======== Data extract ========

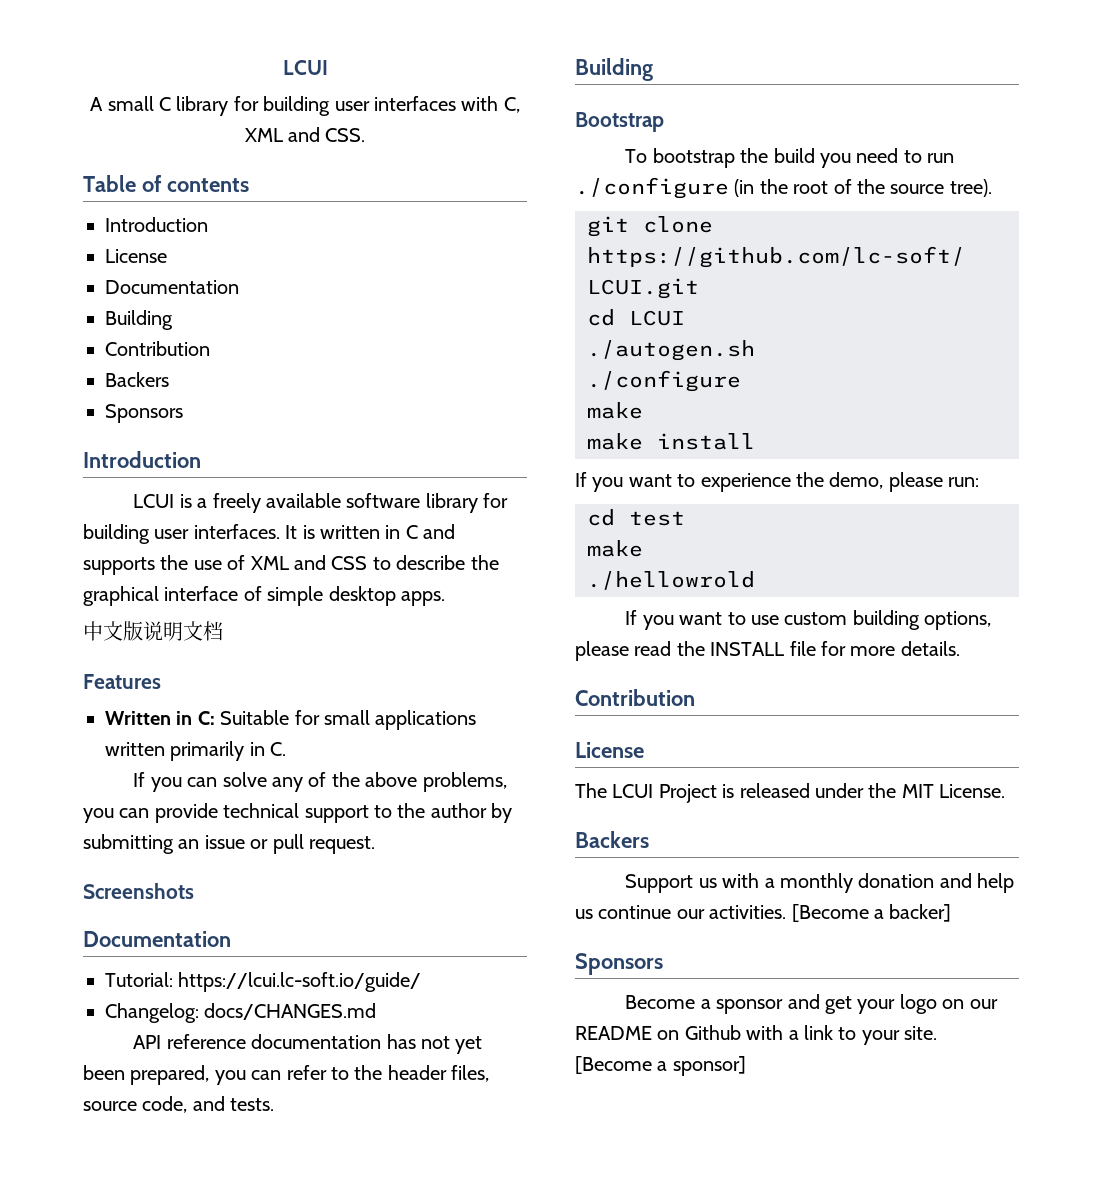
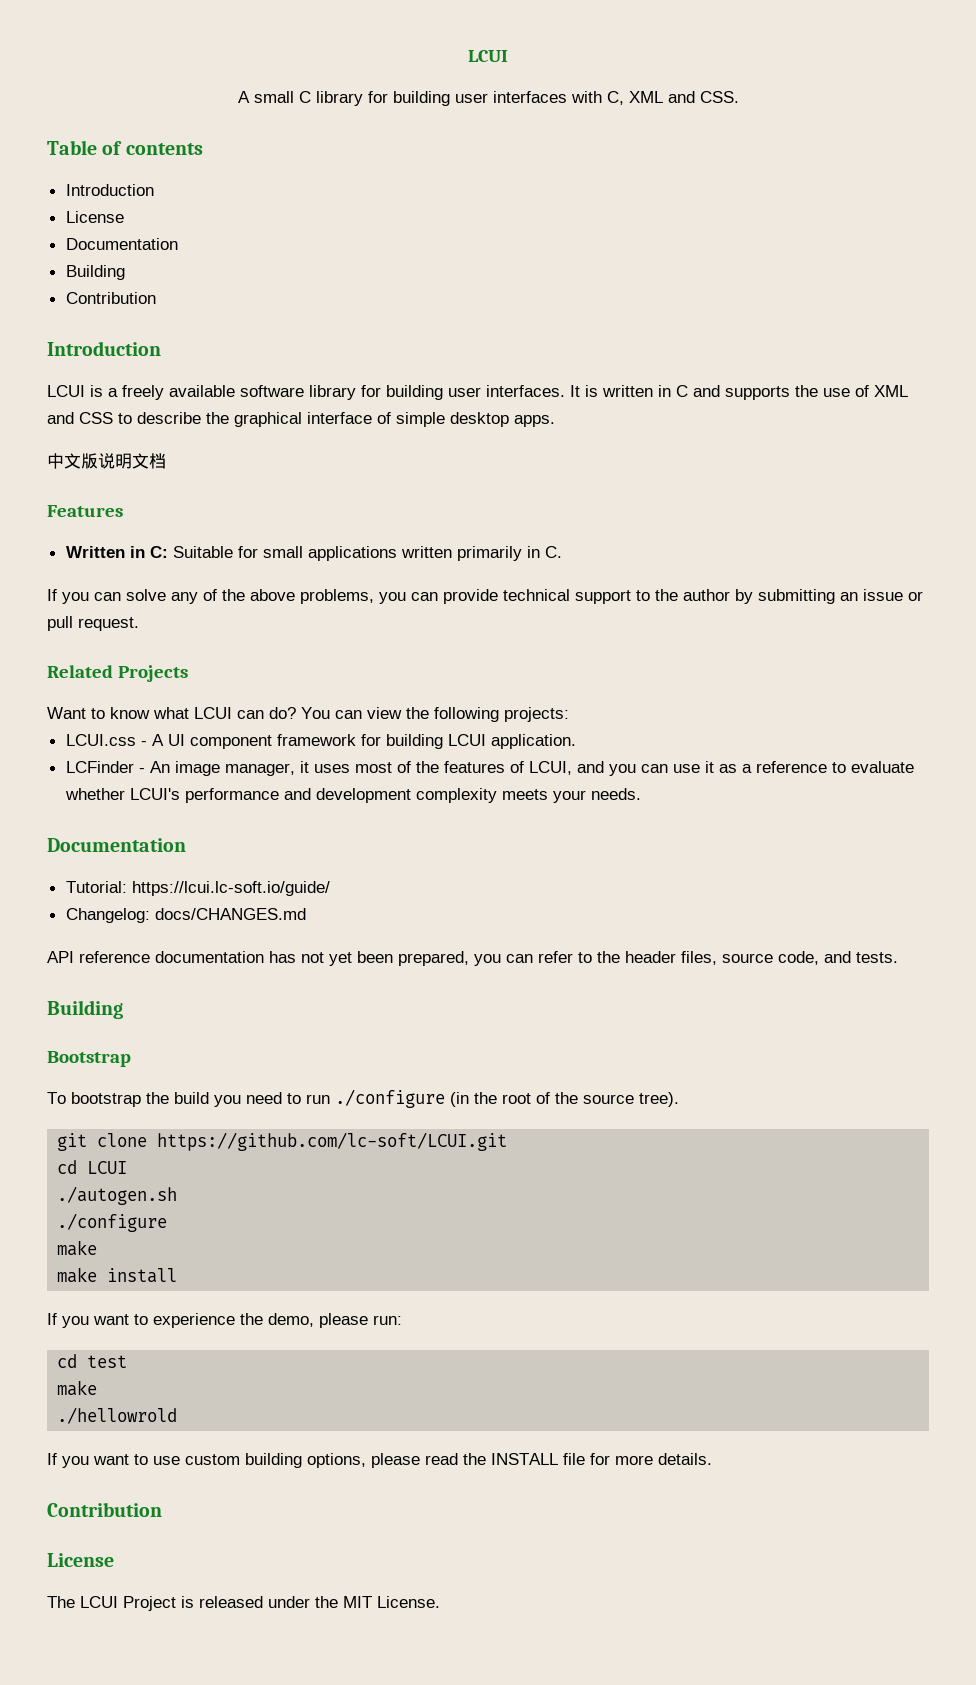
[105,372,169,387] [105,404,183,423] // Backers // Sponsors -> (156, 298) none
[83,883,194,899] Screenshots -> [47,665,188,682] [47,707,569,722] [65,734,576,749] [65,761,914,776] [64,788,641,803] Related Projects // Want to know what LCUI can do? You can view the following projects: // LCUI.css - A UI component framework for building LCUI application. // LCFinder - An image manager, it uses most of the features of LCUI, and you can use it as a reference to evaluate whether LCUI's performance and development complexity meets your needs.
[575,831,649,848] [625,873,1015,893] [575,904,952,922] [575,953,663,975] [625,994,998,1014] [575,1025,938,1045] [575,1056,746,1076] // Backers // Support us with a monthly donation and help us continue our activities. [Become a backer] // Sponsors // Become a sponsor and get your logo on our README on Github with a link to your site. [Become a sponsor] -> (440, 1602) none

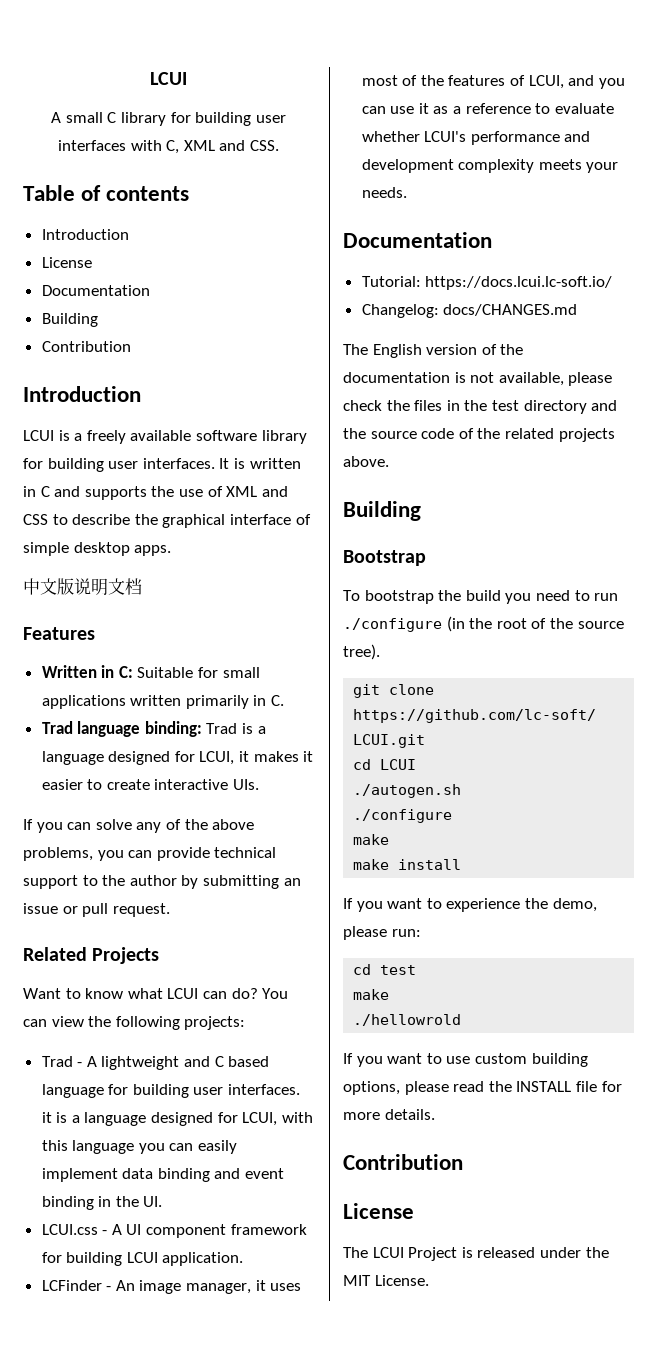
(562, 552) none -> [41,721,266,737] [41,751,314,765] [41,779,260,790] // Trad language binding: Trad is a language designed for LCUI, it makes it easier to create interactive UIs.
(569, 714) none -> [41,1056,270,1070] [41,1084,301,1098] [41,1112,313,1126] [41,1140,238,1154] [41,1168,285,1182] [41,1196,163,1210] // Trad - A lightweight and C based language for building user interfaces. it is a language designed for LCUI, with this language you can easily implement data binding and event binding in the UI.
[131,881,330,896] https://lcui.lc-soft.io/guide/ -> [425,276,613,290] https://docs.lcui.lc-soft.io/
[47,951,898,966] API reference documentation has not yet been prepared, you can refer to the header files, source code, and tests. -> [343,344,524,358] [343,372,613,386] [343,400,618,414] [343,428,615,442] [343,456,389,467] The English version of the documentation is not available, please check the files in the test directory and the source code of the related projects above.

========
======== Data extract ========

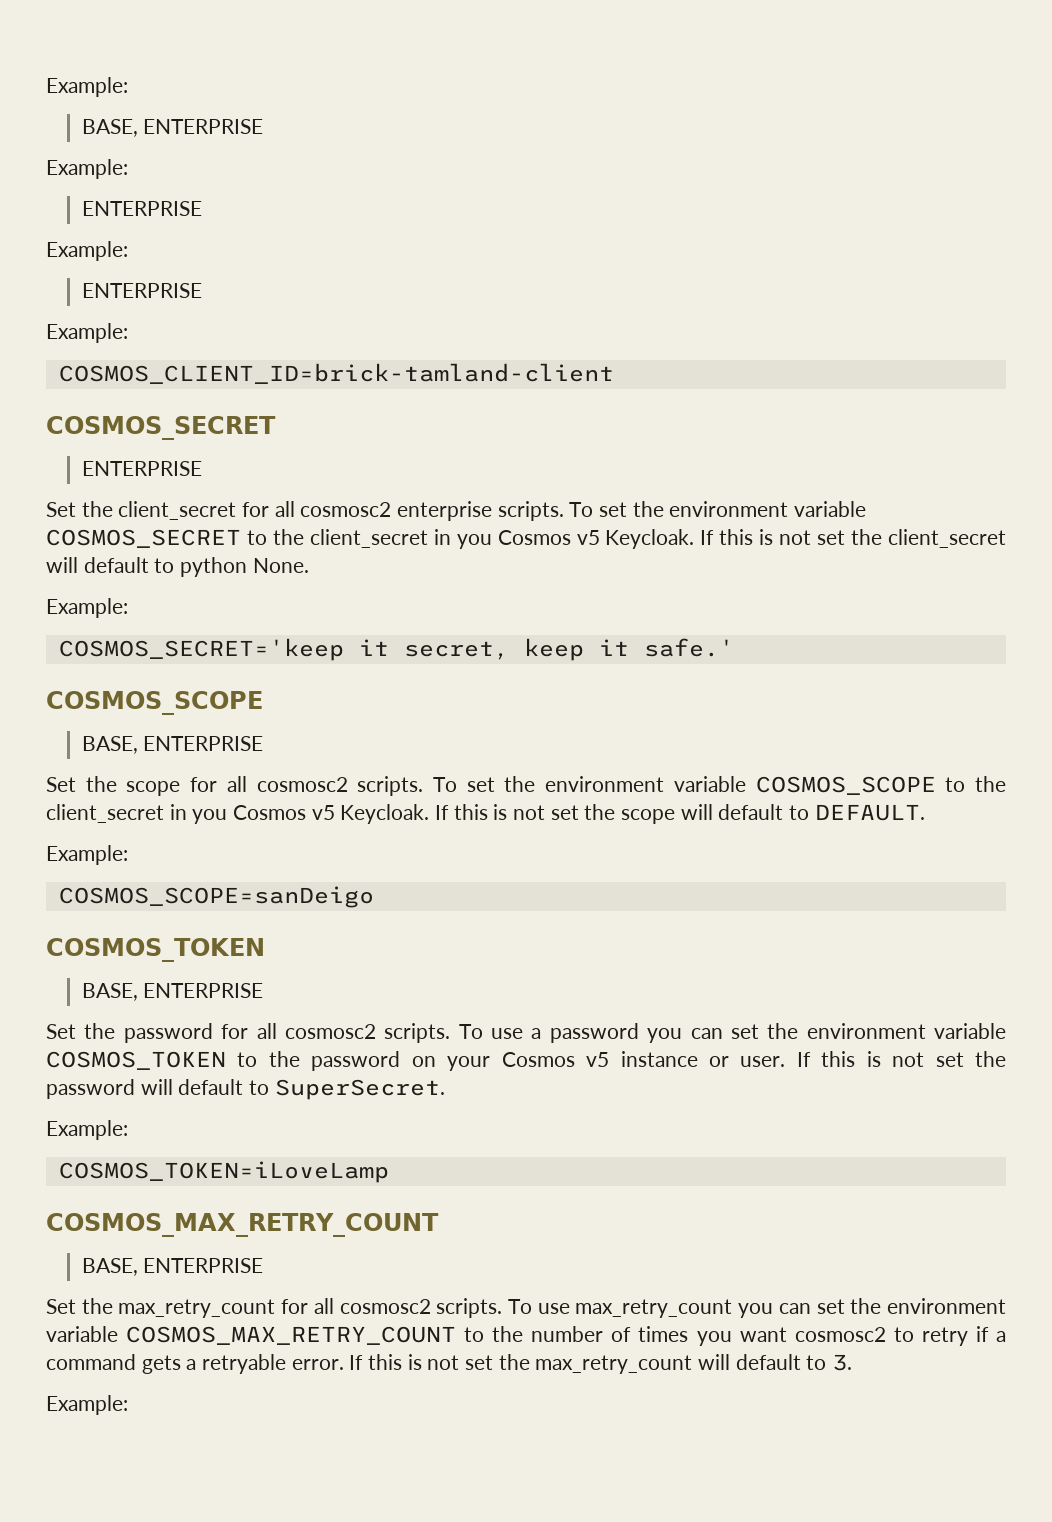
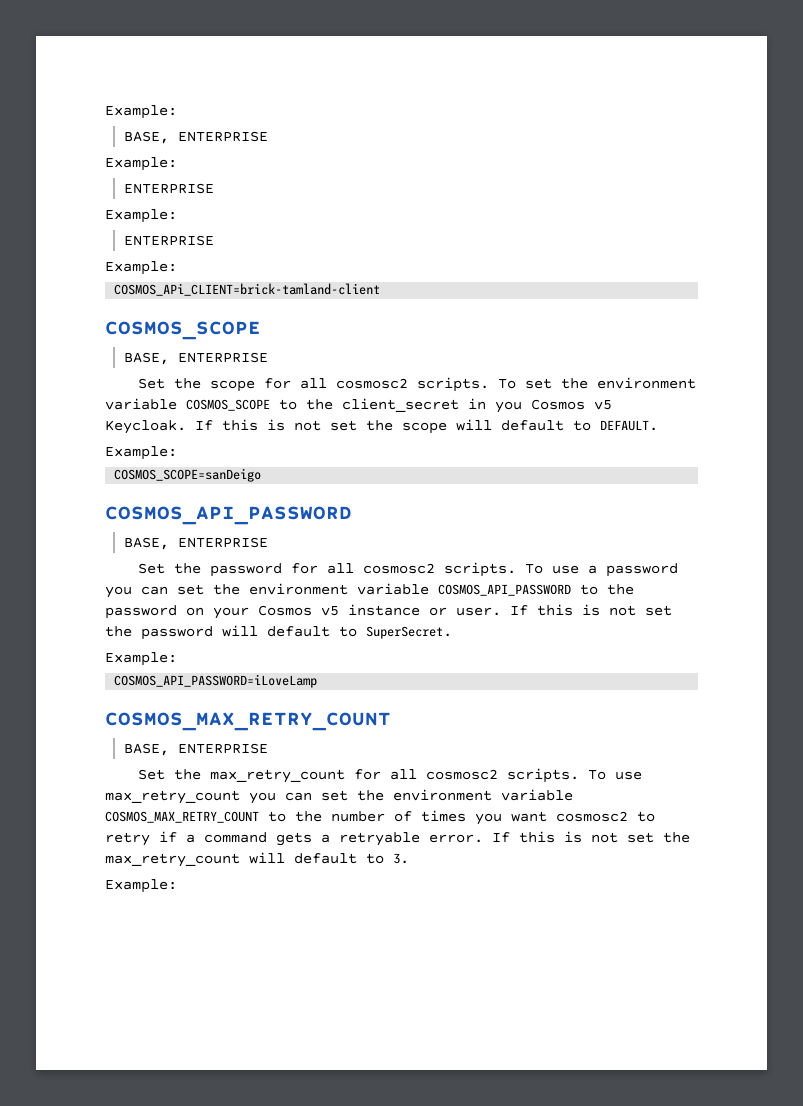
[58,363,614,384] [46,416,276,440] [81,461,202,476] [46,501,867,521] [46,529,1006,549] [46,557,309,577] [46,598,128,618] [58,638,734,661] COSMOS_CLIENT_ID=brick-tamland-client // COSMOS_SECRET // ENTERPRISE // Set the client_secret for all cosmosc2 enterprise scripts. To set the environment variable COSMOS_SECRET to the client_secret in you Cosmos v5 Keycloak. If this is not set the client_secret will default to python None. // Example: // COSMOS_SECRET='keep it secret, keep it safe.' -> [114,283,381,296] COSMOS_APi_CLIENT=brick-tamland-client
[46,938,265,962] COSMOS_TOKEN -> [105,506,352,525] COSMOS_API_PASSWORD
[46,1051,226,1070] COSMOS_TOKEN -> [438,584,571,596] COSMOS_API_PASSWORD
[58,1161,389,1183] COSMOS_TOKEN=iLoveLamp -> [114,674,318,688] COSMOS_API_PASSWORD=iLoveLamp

========

Exercise details: The listing above holds a line with "[105,372,169,387] [105,404,183,423] //" and a line with "[575,831,649,848] [625,873,1015,893] [575,904,952,922]". Print the stretch from the first through the second, exactly and alone.

Expected answer:
[105,372,169,387] [105,404,183,423] // Backers // Sponsors -> (156, 298) none
[83,883,194,899] Screenshots -> [47,665,188,682] [47,707,569,722] [65,734,576,749] [65,761,914,776] [64,788,641,803] Related Projects // Want to know what LCUI can do? You can view the following projects: // LCUI.css - A UI component framework for building LCUI application. // LCFinder - An image manager, it uses most of the features of LCUI, and you can use it as a reference to evaluate whether LCUI's performance and development complexity meets your needs.
[575,831,649,848] [625,873,1015,893] [575,904,952,922] [575,953,663,975] [625,994,998,1014] [575,1025,938,1045] [575,1056,746,1076] // Backers // Support us with a monthly donation and help us continue our activities. [Become a backer] // Sponsors // Become a sponsor and get your logo on our README on Github with a link to your site. [Become a sponsor] -> (440, 1602) none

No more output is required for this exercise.